Journalist Rebecca Grant, in her riveting, sweeping new book, Access: Inside the Abortion Underground and the Sixty-Year Battle for Reproductive Freedom, tells the epic tale of women’s struggle to obtain their bodily sovereignty. Through her daring reporting and copious research, Grant has written a monumental masterpiece of feminist outrage, ingenuity, and perseverance. In page after page, Grant shows the striking similarities between the oppression women seeking abortions suffered in Argentina, Mexico, and Ireland before those countries decriminalized the procedure and what women in America are battling today.
Regardless of geography, class, religion, or political system, the theme of men seeking to dominate women’s bodies is hauntingly universal. Yet women, Grant proves, will find a way to control their reproductive lives. They always have and they always will. As dire as the current struggle is, Grant reveals that there is a glimmer of hope, a beacon that can lead women toward freedom with self-managed abortion (S.M.A.).

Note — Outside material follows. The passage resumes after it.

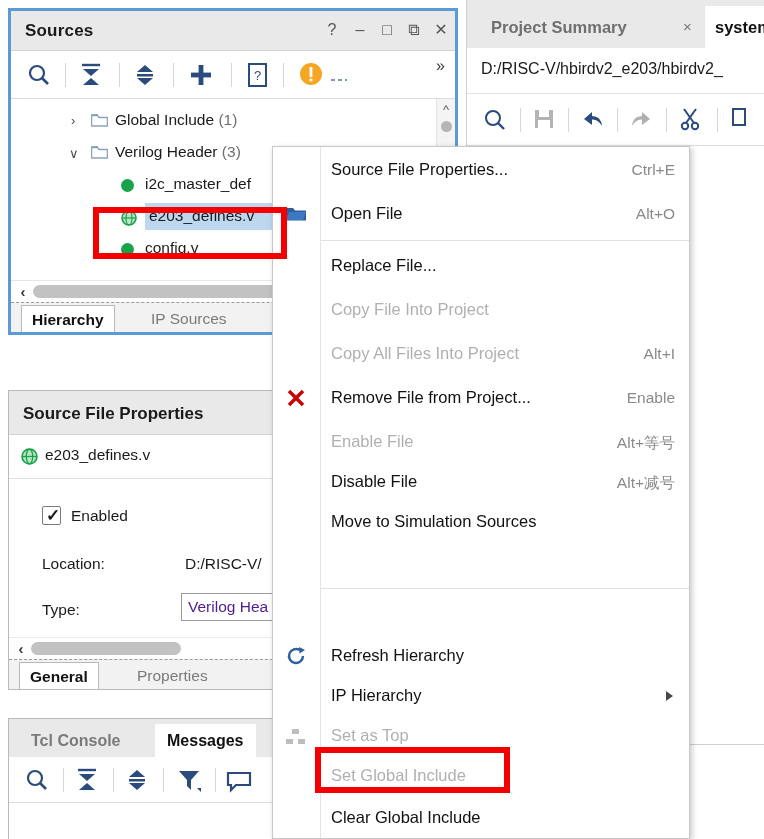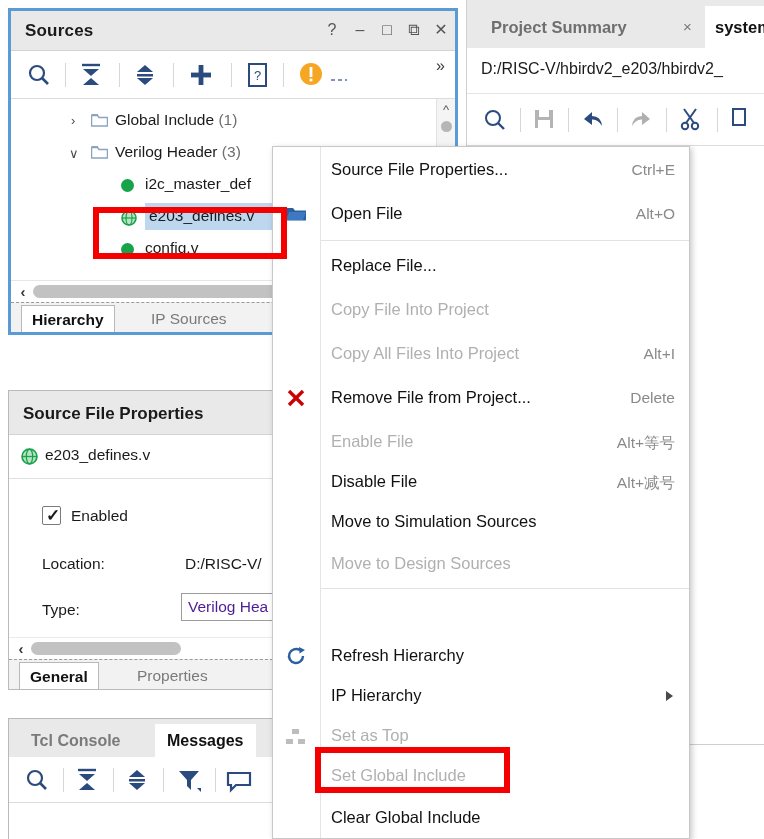"Delete" span.mi-short { text: Delete -> Enable }
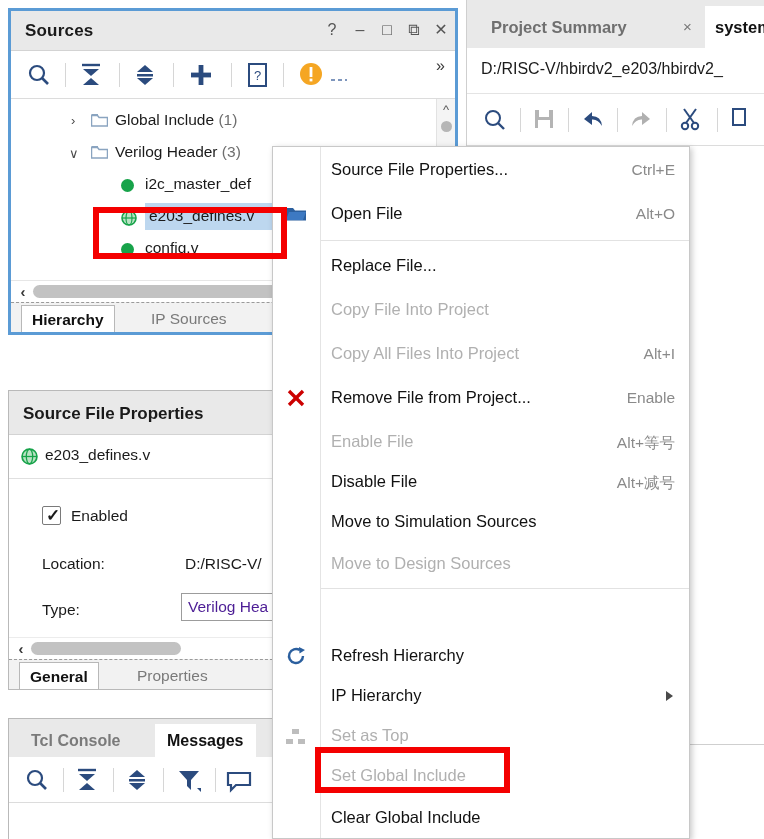"Move to Design Sources" div.mi { html: <div> <span>Move to Design Sources</span> </div> -> none }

Grant traces the development of mifepristone from its infancy to its widespread use, both lawful and otherwise. When taken in combination with misoprostol, the drug enables women to terminate their pregnancies safely, in the privacy of their own homes, and without the need for medical intervention by a doctor or an abortion clinic. By the time the Supreme Court reversed 49 years of women’s constitutional rights, three years ago, 50 percent of abortions in the U.S. were “medicated,” the other half “surgical.” Despite these dramatic statistics, medicated abortion remains largely obscure to the general public and has only relatively recently been accepted by the established pro-choice movement.

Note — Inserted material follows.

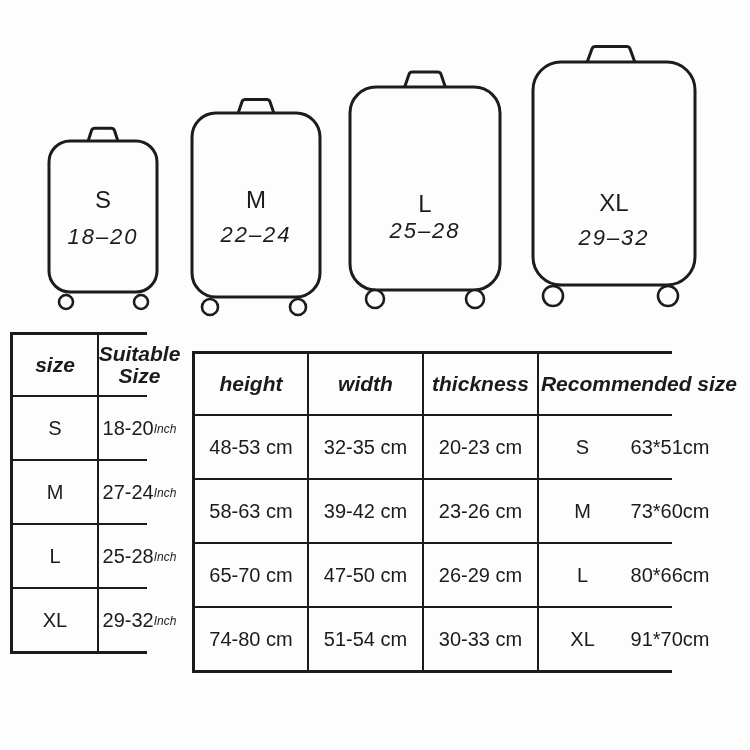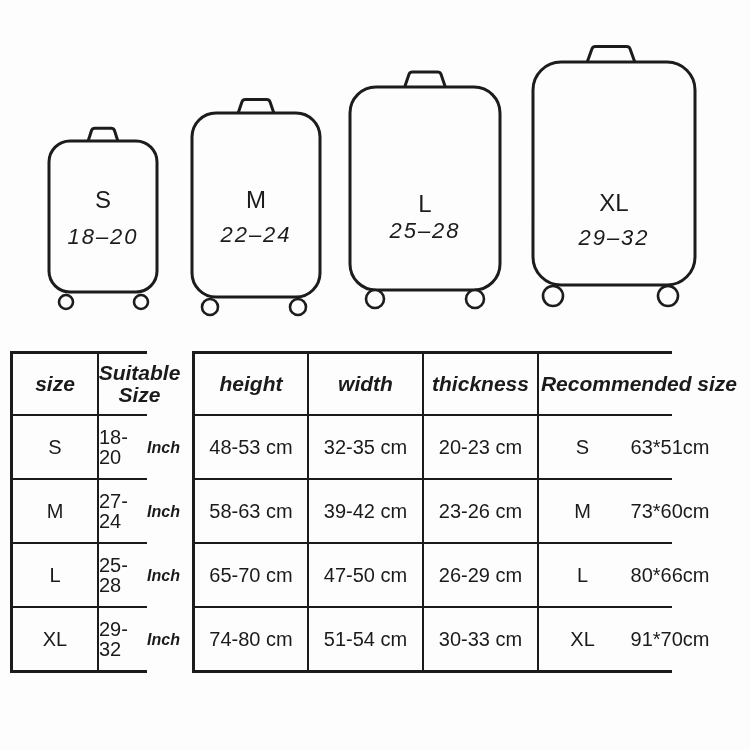"size" div.grid-table { top: 351px -> 332px }
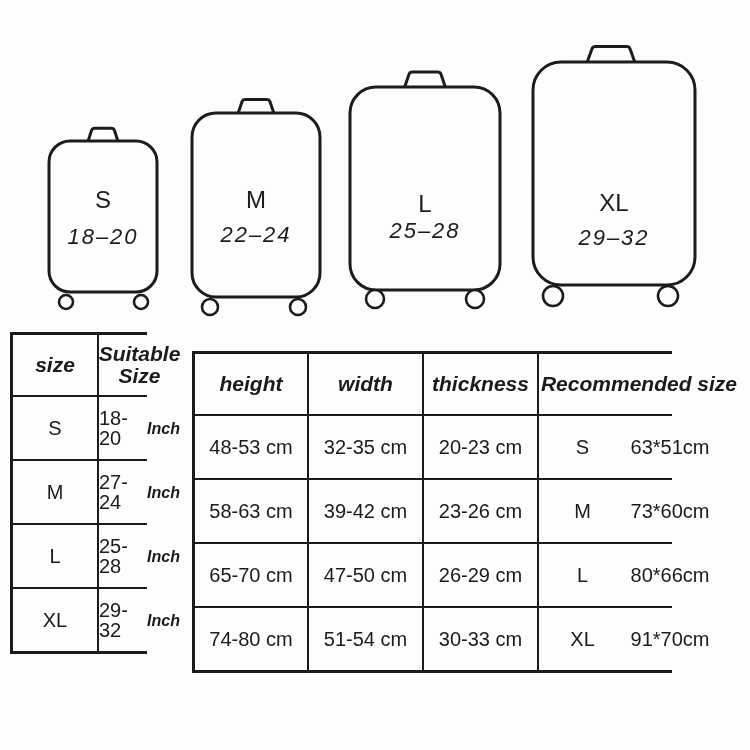"Inch" .stack .inch { font-size: 16px -> 12px; font-weight: bold -> normal }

Before the proffered freedoms of this wonder drug, Grant reminds us, women endured a nearly two-century-long slog on the road to reproductive rights. Access starts in New York in 1845 before abortion was criminalized, with the infamous abortionist Madam Restell, who was felled by the villainous, Puritan U.S. postmaster Anthony Comstock. Access then shrewdly jumps to the parallel reality more than 100 years later, when, in 1966, members of the women’s-liberation movement begin to challenge abortion restrictions through illegal means.

Grant tells us about Carol Downer and the West Coast Sisters’ Los Angeles clinic, where “menstrual extractions” were performed, and the Jane Collective, in Chicago, who learned to perform abortions themselves, without a medical license. By the time the Janes were arrested in 1972, the underground network had performed 11,000 safe abortions.
The Clergy Consultation Service on Abortion, operating in 38 states, helped 500,000 women obtain abortions in and out of the country between 1967 and 1973. By the time the Supreme Court legalized abortion nationwide, in 1973, one million women were finding ways to obtain abortions in and out of the country every year. As soon as abortion became legal, however, the Christian right devoted heavy forces to systematically and successfully chip away at abortion access in mostly Southern states. This would continue for 50 years.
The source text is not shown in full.